In toss-up situations, it is useful to do a risk/benefit analysis of the pluses and minuses of making the diagnosis. The basic question boils down to “will making this diagnosis more likely help or hurt the patient?” All else being equal when the decision could go either way, it makes sense to provide a diagnosis when there is a recommended treatment proven to be safe and effective. And it make sense to avoid a questionable diagnosis if there is no proven treatment or if the available treatment has potentially dangerous side effects or complications.
 
It may be tempting to do a trial of treatment even if the presence of a diagnosis is not clear-cut. One possible rationale is that if the treatment makes the patient feel better, who cares whether the diagnostic criteria were fully met? Another rationale is that a positive response proves that the diagnosis was accurate and that the treatment was needed.

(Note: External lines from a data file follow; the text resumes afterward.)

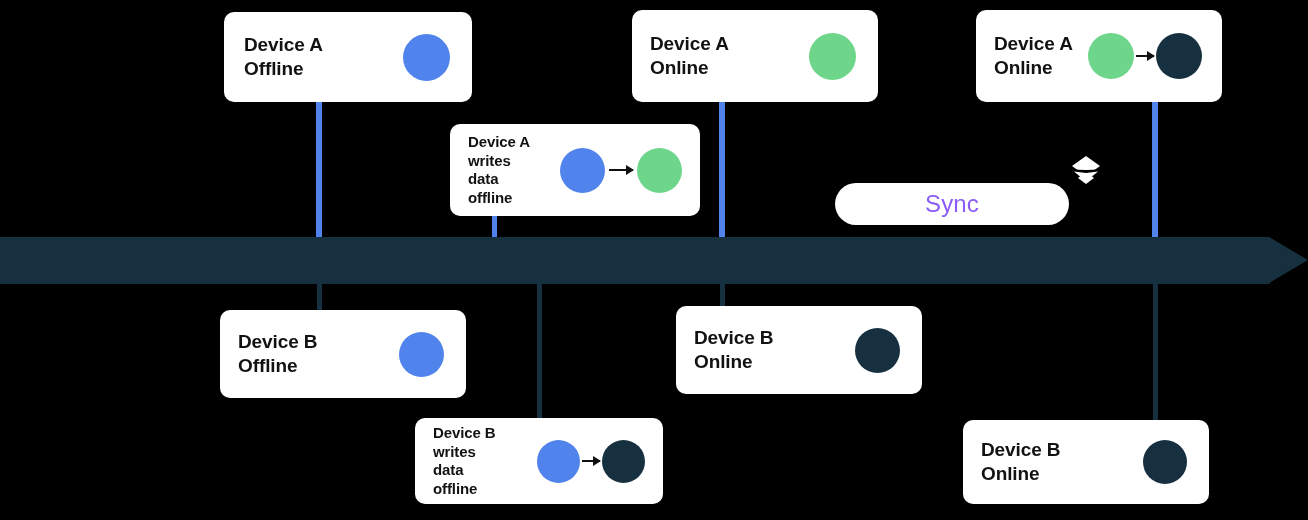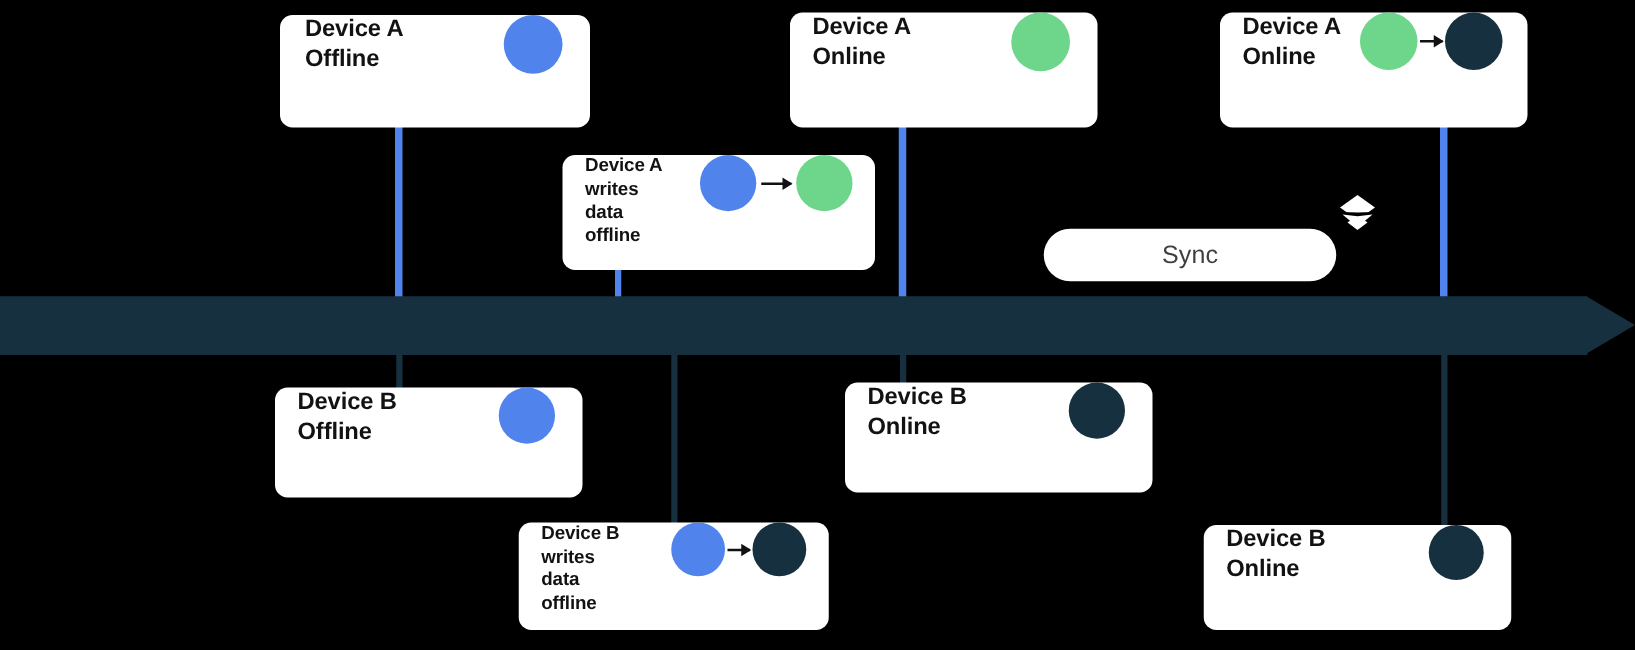--- a/index.html
+++ b/index.html
@@ -53,7 +53,7 @@
     border-radius: 10px;
     box-sizing: border-box;
     display: flex;
-    align-items: flex-start;
+    align-items: center;
     color: #111111;
   }
   .card-label {

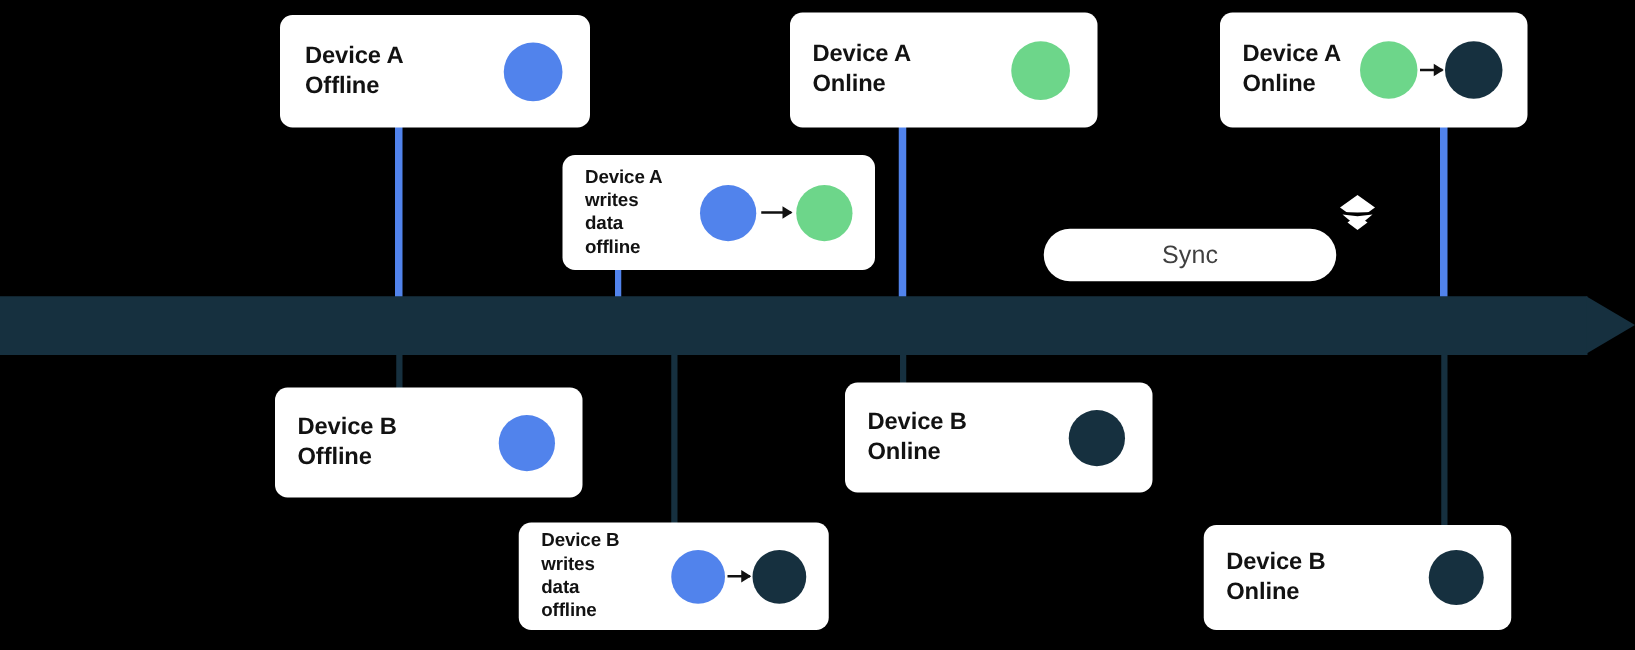--- a/index.html
+++ b/index.html
@@ -104,8 +104,8 @@
     justify-content: center;
   }
   .sync-label {
-    font-size: 20px;
-    color: #404040;
+    font-size: 24px;
+    color: #8b5cf6;
     letter-spacing: 0.1px;
   }
   .layers-icon {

These are both inaccurate and misleading arguments. Patients with milder disorders have a very high placebo response rates-often about 50%, which is very close to the response rate achieved by medication. Immediately starting medicine for someone with a mild disorder prevents ever determining what caused the subsequent improvement (time and the placebo effect or the active ingredient in the medication?). Patients routinely misattribute improvement to medication effect and continue to take pills unnecessarily and for too long-- risking side effects. So for milder conditions, the best order of approach is time and watchful waiting first (an exercise regimen is always a good part of this package); psychotherapy next; and then medication as a third and last resort.
 
The bottom line: if the patient’s psychiatric status is betwixt and between-not all well, but not clearly disordered-don't jump to make a decision regarding diagnosis and treatment. Give it some time. Things usually sort out within a month or two of watchful waiting.
 
DSM-5 is threatening to remove the clinical significance requirement from the many criteria sets where it is currently included. This is a serious mistake that will likely exacerbate diagnostic inflation and the provision of unnecessary treatment. However imperfect and unreliable, clinical significance is a necessary gatekeeper that protects against excessive and unwarranted diagnosis.